Figure 2. Ac-LA induces apoptosis in prostate cancer cells.

(A) Ac-LA induced translocation of phosphatidylserine to the outer leaflet of the cell membrane. PC-3 cells were treated for 24 h, stained with annexin V-FITC (green) and PI (red), and analyzed by confocal fluorescence microscopy. (B) PC-3 cells were treated for different time periods with 10 μM ac-LA, stained as in A and analyzed by FACS. (C) Ac-LA induces DNA laddering in PC-3 cells treated for 48 h with 10 μM ac-LA; 100 μM lupeol and 10 nM docetaxel were used for comparison. (D) Ac-LA increases the apoptotic sub-G₁ cell population.
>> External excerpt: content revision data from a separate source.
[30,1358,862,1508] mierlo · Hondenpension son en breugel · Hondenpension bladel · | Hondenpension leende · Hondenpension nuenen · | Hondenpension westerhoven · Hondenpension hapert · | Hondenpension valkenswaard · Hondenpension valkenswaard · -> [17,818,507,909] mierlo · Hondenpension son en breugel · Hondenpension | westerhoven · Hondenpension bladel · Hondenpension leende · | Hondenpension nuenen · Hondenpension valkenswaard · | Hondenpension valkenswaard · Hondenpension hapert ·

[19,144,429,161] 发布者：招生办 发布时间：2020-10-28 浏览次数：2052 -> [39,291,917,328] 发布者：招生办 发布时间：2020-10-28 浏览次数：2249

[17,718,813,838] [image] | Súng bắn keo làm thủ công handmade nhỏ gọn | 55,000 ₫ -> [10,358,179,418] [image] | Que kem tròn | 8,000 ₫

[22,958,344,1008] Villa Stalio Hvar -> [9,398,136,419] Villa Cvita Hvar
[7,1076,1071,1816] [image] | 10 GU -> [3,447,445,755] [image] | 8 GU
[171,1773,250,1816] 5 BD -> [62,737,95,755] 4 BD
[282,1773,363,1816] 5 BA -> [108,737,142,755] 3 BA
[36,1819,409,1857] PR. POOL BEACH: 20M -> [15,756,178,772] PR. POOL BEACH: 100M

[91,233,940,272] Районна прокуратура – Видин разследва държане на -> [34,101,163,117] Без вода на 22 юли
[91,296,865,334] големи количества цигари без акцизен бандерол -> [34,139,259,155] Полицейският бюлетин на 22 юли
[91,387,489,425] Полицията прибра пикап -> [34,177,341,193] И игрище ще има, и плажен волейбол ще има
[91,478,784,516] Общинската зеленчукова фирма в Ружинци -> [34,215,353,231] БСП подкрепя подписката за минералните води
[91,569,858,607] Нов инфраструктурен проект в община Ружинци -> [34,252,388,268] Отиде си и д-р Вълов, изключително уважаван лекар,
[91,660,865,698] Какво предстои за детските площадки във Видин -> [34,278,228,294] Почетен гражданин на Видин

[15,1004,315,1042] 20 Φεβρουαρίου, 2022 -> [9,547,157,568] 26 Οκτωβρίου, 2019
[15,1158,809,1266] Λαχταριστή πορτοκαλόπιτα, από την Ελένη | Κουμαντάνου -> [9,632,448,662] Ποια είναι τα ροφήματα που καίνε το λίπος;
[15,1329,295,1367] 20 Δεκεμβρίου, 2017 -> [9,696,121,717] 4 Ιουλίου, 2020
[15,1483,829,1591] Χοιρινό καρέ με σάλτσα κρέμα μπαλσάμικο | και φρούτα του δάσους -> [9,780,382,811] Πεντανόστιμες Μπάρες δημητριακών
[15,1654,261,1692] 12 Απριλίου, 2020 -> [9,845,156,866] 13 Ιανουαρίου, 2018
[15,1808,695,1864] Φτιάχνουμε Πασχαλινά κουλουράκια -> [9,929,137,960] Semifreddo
Left panel: typical histograms are shown (treatment for 72 h). (E) Ac-LA induces apoptosis in prostate PC-3 cancer cells more efficiently than in the breast cancer cell line MDA-MB-231. Cell were analyzed as in D after treatment with 10 μM of either ac-LA or lupeol for 72 h. (F) Cell-cycle analysis of cells treated with ac-LA or lupeol as in E. (G) Caspase 3 activation in PC-3 cells treated as in E for 6 h and analyzed using the caspase 3 substrate Z-DEVD-R110 followed by flow cytometry. (H) AcoA induces loss of mitochondrial membrane potential in PC-3 but not MDA-MB-231 cells. Cell were treated as in E for 6 h and the mitochondrial membrane potential, ΔΨm (red/green fluorescence intensity ratio), was analyzed using JC-1 dye staining followed by flow cytometry. All results are mean ± SEM, *p < 0.05, **p < 0.01, ***p < 0.001, n = 3.